«Отцовский двор спокинул я…» | страница 15
За стенами дома, рядом со входом его, залаяла Найда и смолкла.
— Не волки? — спрашивает внук.
Каждый вечер стали приходить к дому, к усадьбе волки. Старый Пономарь отгоняет их выстрелом-другим из ружья. Но это еще не они.
— Лиса… — говорит дед. — Волкам рано. А вот раньше волчат прямо из нор брали. Я сам лазил. Как ты вот был. Степан с Осеем приметят нору с выводком. Приглядят, когда волчица уйдет, тогда идем туда. Меня за ноги привяжут, я лезу в нору.
— Прямо к волкам? Один?
— Братья большие, им не пролезть. А я — в самый раз. За ноги налыгачим — и полез. Длинная нора, да еще с отнорком. Ухватишь в обе руки и ногами дрыгаешь. Братья тянут. Отдашь и снова лезешь. Пока всех не заберешь. Надо лишь пораньше, пока они совсем малые. А побольше станут, черябают, кусают. Все руки погрызут.
— И ты не боялся? — спрашивает мальчик.
— Здоровые дураки, дитя засовывали, — из горницы осуждает бабка. — А если б волчица там? Враз бы голову откусила.

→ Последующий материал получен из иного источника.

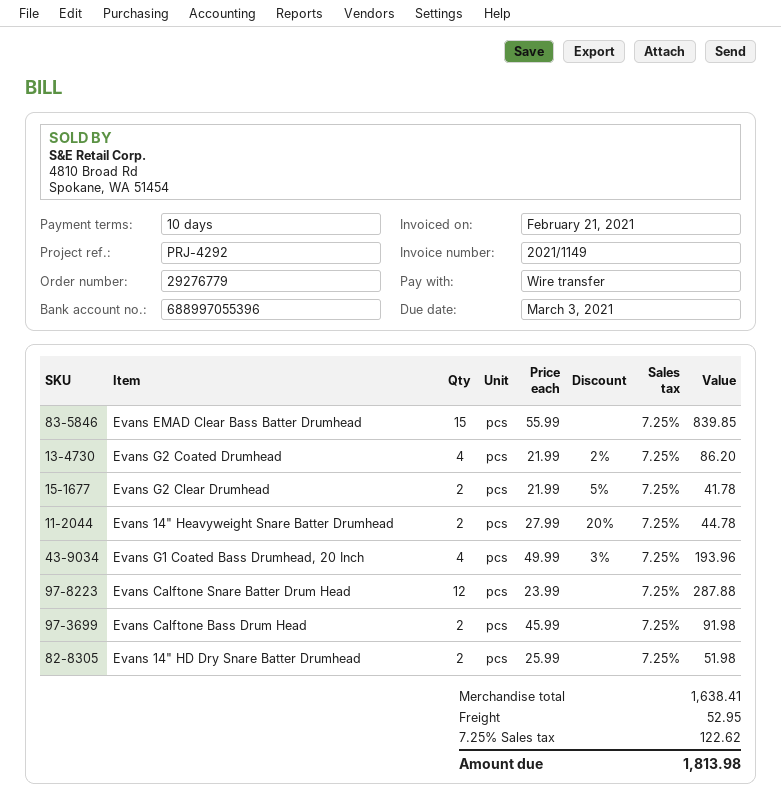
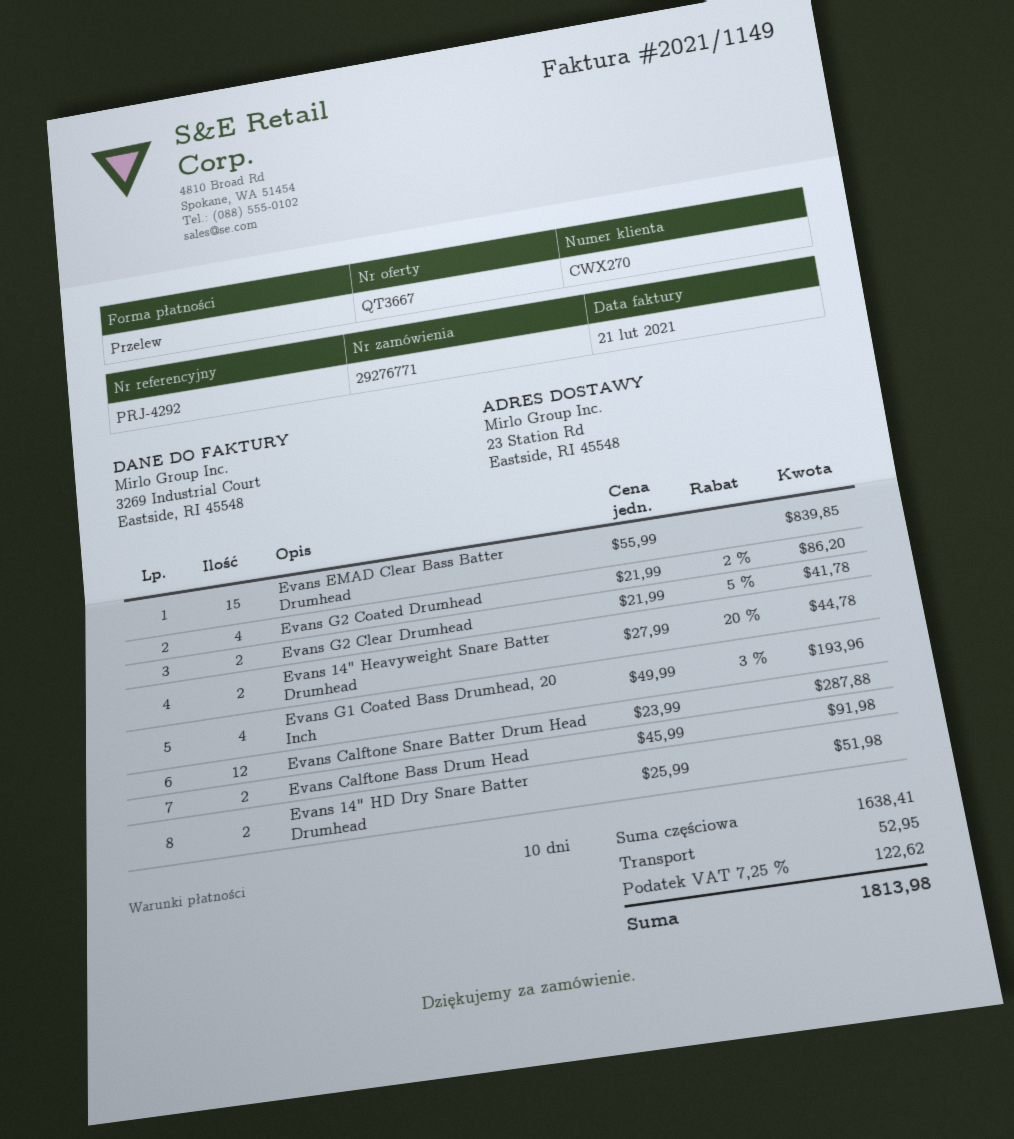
order number: 29276779 -> 29276771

— Волчица за своих не кидается, — возражает ей дед. — Если видит, что берут, уходит и не подойдет. А за волчат хорошо платили. Либо по пятьдесят рублей, не упомню. Из России, из Тамбова, приезжал к нам человек каждую весну. Он по-волчьи умел подзывать.
Мальчик слушает дедовы сказки. Даже имена тогдашние, сестер, братьев деда, звучат таинственной музыкой: Ганя, Степан, Осей, Ефрем, Фотей, Федора.
— Малые волчата, лисята, их не отличишь. А подрастут — видно. А лисята людей не боятся. Матери нет, не прячутся, бегут, вроде играться хотят.
— И ко мне бы подошли, близко? — не верит внук.
— Прямо к ногам. Весна будет, логово рядом есть. Там всегда лисята. И мы, бывало…
От времен давних к сегодняшним возвращает своих мужиков хозяйка. Отглядев очередную серию «Тропиканки», она приходит на кухню, говорит задумчиво:
— Что у них, что у нас… Одинаково. Кому бабка Мотя мешала? — вспоминает она убитую в соседнем хуторе старуху. — Она же его нянчила. А он ее за бутылку застрелил. И вроде мальчишка неплохой, всегда здоровался. А такая страсть. И бабку погубил, и себя. Расстреляют? — спросила она мужа.
— Вряд ли, — ответил он. — Несовершеннолетний. Он же школу не кончил.
— Значит, в тюрьме сгниет. Вот и нажился. Ничего не видал. Растут дикашами, — горько сказала она. — Без школы… Шалаются… — Она вздохнула, пристально поглядела на внука, будто почудилось ей что-то неладное и в его судьбе, что-то не больно доброе. А потом продолжила уверенно: — Городские дети, для них — все. Им ума вкладают.